As the week went on and we sought out examples of social artists, and as we did this, I also realized it was useful to tease apart the social artist as a person (their role, skills, talents, way of being in the world) and the practices of social artistry which are often named as process arts, facilitation, network weaving, etc. People pointed a lot to specific practices, like the power of engaging people in using the white board in the online webinar space, how to use both silence and music instead of talking all the time, commenting on others’ blogs, helping them feel heard, designing connecting out into the world into her classroom, asking great questions, and such. I think people really resonated with these familiar practices, but we struggled with the less tangible ones. Like the kinds of people who just open up and hold space for people to be together and learn. The people who do that lightly and without manipulation. The people with big ears, big hearts and generosity of spirit. How do you tie that tangibly to education when we haven’t a clue how to measure it and I think many of us wonder if it can be learned, or it is something some of us just carry with us. The “fluffy bunny” stuff which I know, in my heart, is not fluffy at all, but very profound. I have seen the difference “being seen, heard and loved” means to people. But I can’t call it out in clear, intellectual terms that some people sought. I could not answer them. At the same time, I felt a quick kinship to those who recognized it. Are we finding our tribe? I don’t know.

Finally, it was very interesting to note that both the experiences of the synchronous gatherings (particularly the first one) and the concept of social artistry really seemed to resonate with some people, baffle some people and find no relevance for others. This was VERY interesting to me. In The Queen Has No Clothes, George wrote about feel-good commentating:

This week’s MOOC #change11 has not held my interest. Without doubt, Nancy White is a charismatic facilitator, using graphical tools to have participants express themselves and develop a particular view. I think this approach (using such graphical tools) is excellent for the participants.
I learned long ago that my wonderfully produced mathematical notes were excellent – for me. The iterrative process of producing these and improving them was valuable to me, the writer. My students needed to produce their own versions (yes, to construct their own knowledge), for this to be valuable for them. So the outcome of the process did not mean much without being a participant.
Also, there seemed to be an inordinate amount of “feel-good” commentating. Why? Could there be a cultural difference?
Hence my Tweet: the Queen has got no clothes on. There, I said it.

Tonight I responded:

I’m still chewing on what I understand to be underneath – the lack of resonance for you (and others!) about social artistry in the context of change, learning and technology.
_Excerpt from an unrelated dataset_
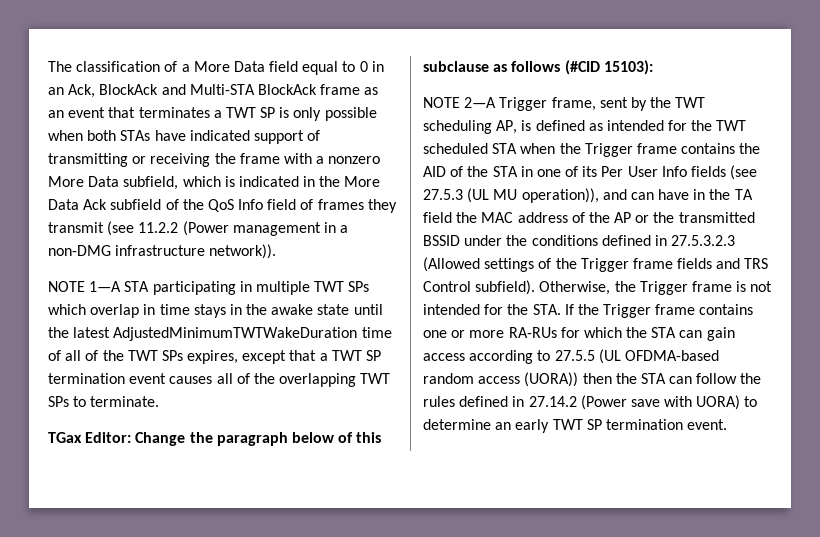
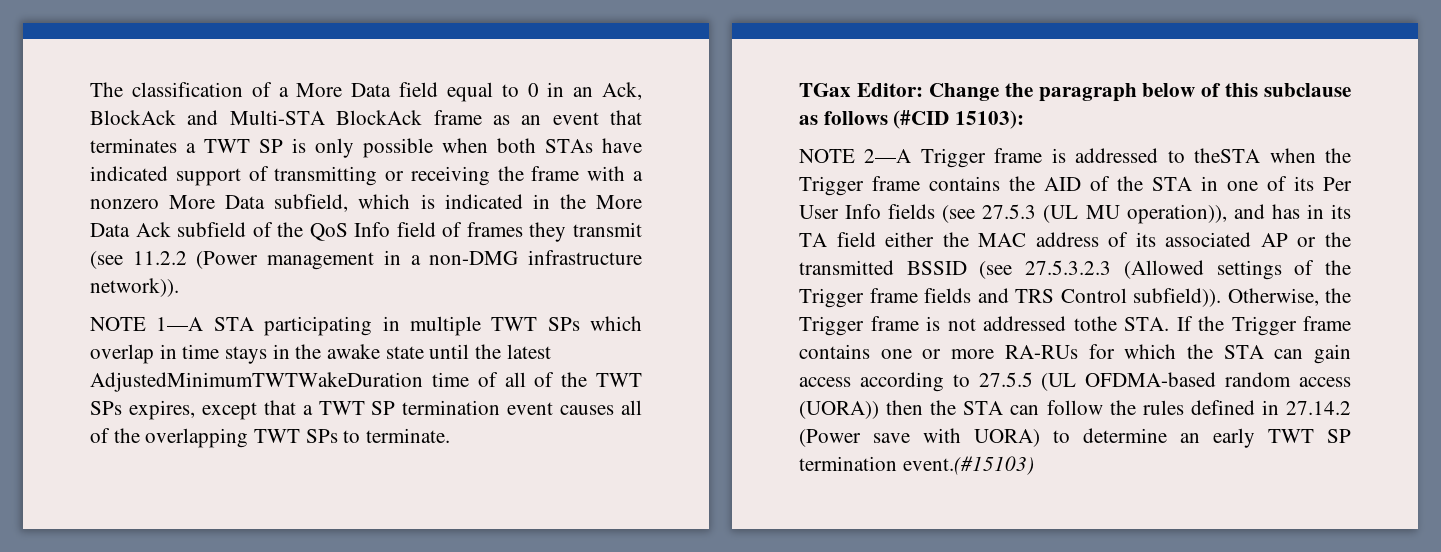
- NOTE 2—A Trigger frame, sent by the TWT scheduling AP, is defined as intended for the TWT scheduled STA when the Trigger frame contains the AID of the STA in one of its Per User Info fields (see 27.5.3 (UL MU operation)), and can have in the TA field the MAC address of the AP or the transmitted BSSID under the conditions defined in 27.5.3.2.3 (Allowed settings of the Trigger frame fields and TRS Control subfield).
+ NOTE 2—A Trigger frame is addressed to theSTA when the Trigger frame contains the AID of the STA in one of its Per User Info fields (see 27.5.3 (UL MU operation)), and has in its TA field either the MAC address of its associated AP or the transmitted BSSID (see 27.5.3.2.3 (Allowed settings of the Trigger frame fields and TRS Control subfield)).
- Otherwise, the Trigger frame is not intended for the STA. If the Trigger frame contains one or more RA-RUs for which the STA can gain access according to 27.5.5 (UL OFDMA-based random access (UORA)) then the STA can follow the rules defined in 27.14.2 (Power save with UORA) to determine an early TWT SP termination event.
+ Otherwise, the Trigger frame is not addressed tothe STA. If the Trigger frame contains one or more RA-RUs for which the STA can gain access according to 27.5.5 (UL OFDMA-based random access (UORA)) then the STA can follow the rules defined in 27.14.2 (Power save with UORA) to determine an early TWT SP termination event.(#15103)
When we moved into “interview Nancy” mode during the Friday session and George started asking me questions which felt more academic to me, I started to get some insight into the fact that while I know “inside” what social artistry is because I believe I practice it, I still can’t clearly articulate it in a way that fits in with learning theories and the deeper, intellectual grounding that many of you have. I’m a simple practitioner. So making that leap is .. well, hard.

As I listened to today’s session w/ Dave and rhizomatic learning, I kept being troubled by his reference of the rhizomatic learner as a nomad. The metaphor of the nomad — at least the romanticized notion of a nomad is a solitary being, forging off on her or his own.

This has a disconnect for the social aspect of learning for me. I’m not saying all learning must be in a social context, but a heck of a lot of it is. Those who pay attention to making that space where this learning happens play and important role. Thus the social artist.

We ran out of time and never got to the transversalist. That’s another interesting kettle of fish!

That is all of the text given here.